Is Emsella Covered by Insurance? Costs & Options

Emsella is not covered by most health insurance plans. Major insurers classify the treatment as experimental or unproven, which means you’ll likely pay the full cost out of pocket. A complete treatment series typically runs $1,800 to $3,000.

Why Insurers Deny Emsella Coverage

Emsella uses high-intensity focused electromagnetic (HIFEM) technology to stimulate pelvic floor muscles. While the FDA cleared the device in November 2018 for treating urinary incontinence in both men and women, FDA clearance and insurance coverage are two different things. Clearance means the device is safe and does what it claims. Coverage requires insurers to independently decide the treatment is medically necessary and backed by enough clinical evidence to justify paying for it.

Aetna’s clinical policy explicitly lists high-intensity focused electromagnetic therapy for stress urinary incontinence as “experimental, investigational, or unproven.” Other major carriers follow similar reasoning. Because Emsella is relatively new and the body of long-term clinical data is still smaller than what insurers require, most plans exclude it entirely. This applies to employer-sponsored plans, marketplace plans, and Medicare.

What Emsella Costs Without Insurance

A single Emsella session costs $300 to $500 at most U.S. clinics. The standard protocol is six sessions spread over about three weeks, putting the total for a full treatment course between $1,800 and $3,000. After the initial series, providers generally recommend maintenance sessions every three to six months at $300 to $400 each to sustain results.

Pricing varies by region, provider type, and whether the clinic offers package discounts. Med spas and urology offices sometimes bundle sessions at a lower per-treatment rate, so it’s worth asking about package pricing upfront.

Financing and Payment Options

Many Emsella providers accept third-party medical financing through services like CareCredit. A common option is a promotional plan with no interest if the balance is paid in full within six months. For example, financing $1,800 over a six-month promotional period works out to $300 per month. The catch: if you don’t pay off the full balance within the promotional window, interest gets charged retroactively from the original purchase date. Not every provider offers every financing plan, so confirm the terms directly with the clinic before committing.

Some clinics also offer their own in-house payment plans, and you can use funds from a Health Savings Account (HSA) or Flexible Spending Account (FSA) in some cases. Whether Emsella qualifies as an eligible HSA/FSA expense depends on whether your plan administrator considers it a medical treatment rather than a cosmetic or elective procedure.
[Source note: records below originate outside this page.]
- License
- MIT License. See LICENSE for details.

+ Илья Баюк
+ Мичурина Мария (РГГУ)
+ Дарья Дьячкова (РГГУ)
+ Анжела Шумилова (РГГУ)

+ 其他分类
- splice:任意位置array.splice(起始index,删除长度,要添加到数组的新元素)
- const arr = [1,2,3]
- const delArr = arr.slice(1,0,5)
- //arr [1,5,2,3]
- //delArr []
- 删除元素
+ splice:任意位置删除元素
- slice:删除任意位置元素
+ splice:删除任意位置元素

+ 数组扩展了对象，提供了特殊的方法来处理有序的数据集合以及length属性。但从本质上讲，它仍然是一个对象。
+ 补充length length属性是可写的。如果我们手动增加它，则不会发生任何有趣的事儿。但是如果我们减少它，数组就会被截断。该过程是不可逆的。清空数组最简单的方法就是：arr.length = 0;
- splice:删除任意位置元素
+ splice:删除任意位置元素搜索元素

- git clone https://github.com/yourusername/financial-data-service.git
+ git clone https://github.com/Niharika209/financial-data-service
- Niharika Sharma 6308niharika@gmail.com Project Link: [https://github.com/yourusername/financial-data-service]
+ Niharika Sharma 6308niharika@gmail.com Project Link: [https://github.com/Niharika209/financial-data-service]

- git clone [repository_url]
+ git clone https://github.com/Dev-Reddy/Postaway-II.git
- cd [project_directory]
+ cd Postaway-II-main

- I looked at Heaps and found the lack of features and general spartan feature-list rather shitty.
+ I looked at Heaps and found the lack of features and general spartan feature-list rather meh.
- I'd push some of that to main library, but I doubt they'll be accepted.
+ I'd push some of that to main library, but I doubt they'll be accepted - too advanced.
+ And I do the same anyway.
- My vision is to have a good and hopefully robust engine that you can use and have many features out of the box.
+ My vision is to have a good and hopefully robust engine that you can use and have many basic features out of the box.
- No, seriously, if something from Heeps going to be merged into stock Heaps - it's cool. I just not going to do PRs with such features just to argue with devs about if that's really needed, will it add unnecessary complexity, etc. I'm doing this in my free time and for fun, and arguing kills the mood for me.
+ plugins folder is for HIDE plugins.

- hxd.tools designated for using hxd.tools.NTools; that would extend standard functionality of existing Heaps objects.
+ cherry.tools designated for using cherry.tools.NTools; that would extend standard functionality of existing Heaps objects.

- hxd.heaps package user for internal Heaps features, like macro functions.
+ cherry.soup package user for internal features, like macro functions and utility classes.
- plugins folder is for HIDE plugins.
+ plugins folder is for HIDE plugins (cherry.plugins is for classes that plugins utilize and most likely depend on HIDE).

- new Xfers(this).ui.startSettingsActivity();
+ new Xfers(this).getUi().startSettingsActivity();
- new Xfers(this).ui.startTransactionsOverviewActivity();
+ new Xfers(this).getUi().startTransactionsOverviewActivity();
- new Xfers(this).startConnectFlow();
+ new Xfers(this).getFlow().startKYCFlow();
Getting a letter of medical necessity from your doctor can help if you want to use pre-tax health funds.

Billing Codes and Prior Authorization

Part of the coverage problem is how Emsella gets billed. There is no dedicated CPT code specifically for HIFEM pelvic floor therapy. Providers sometimes bill under general electrical stimulation codes used for other pelvic floor treatments, but insurers can still deny the claim once they review the details and identify the specific device used. Some patients have tried submitting claims after treatment hoping for partial reimbursement, but approval rates are very low given the experimental classification.

If you want to attempt insurance reimbursement anyway, ask your provider for an itemized receipt with the relevant procedure codes and a diagnosis code for urinary incontinence. Submit it to your insurer as an out-of-network claim. Be prepared for denial, and know that you can appeal, though success is unlikely under current policies.

Alternatives That Insurance May Cover

If cost is a barrier, several other pelvic floor treatments for urinary incontinence do receive insurance coverage. Traditional pelvic floor physical therapy, which involves working with a specialized therapist over multiple sessions, is widely covered. Conventional electrical stimulation of the pelvic floor, billed under established CPT codes, also has broader acceptance from insurers.

Prescription medications for overactive bladder and urge incontinence are typically covered under pharmacy benefits. For more severe cases, procedures like bladder sling surgery or nerve stimulation implants are covered when conservative treatments have failed. Your provider can outline which options your specific plan will pay for, giving you a clearer picture of what your actual out-of-pocket exposure would be for treating incontinence through a covered pathway versus choosing Emsella.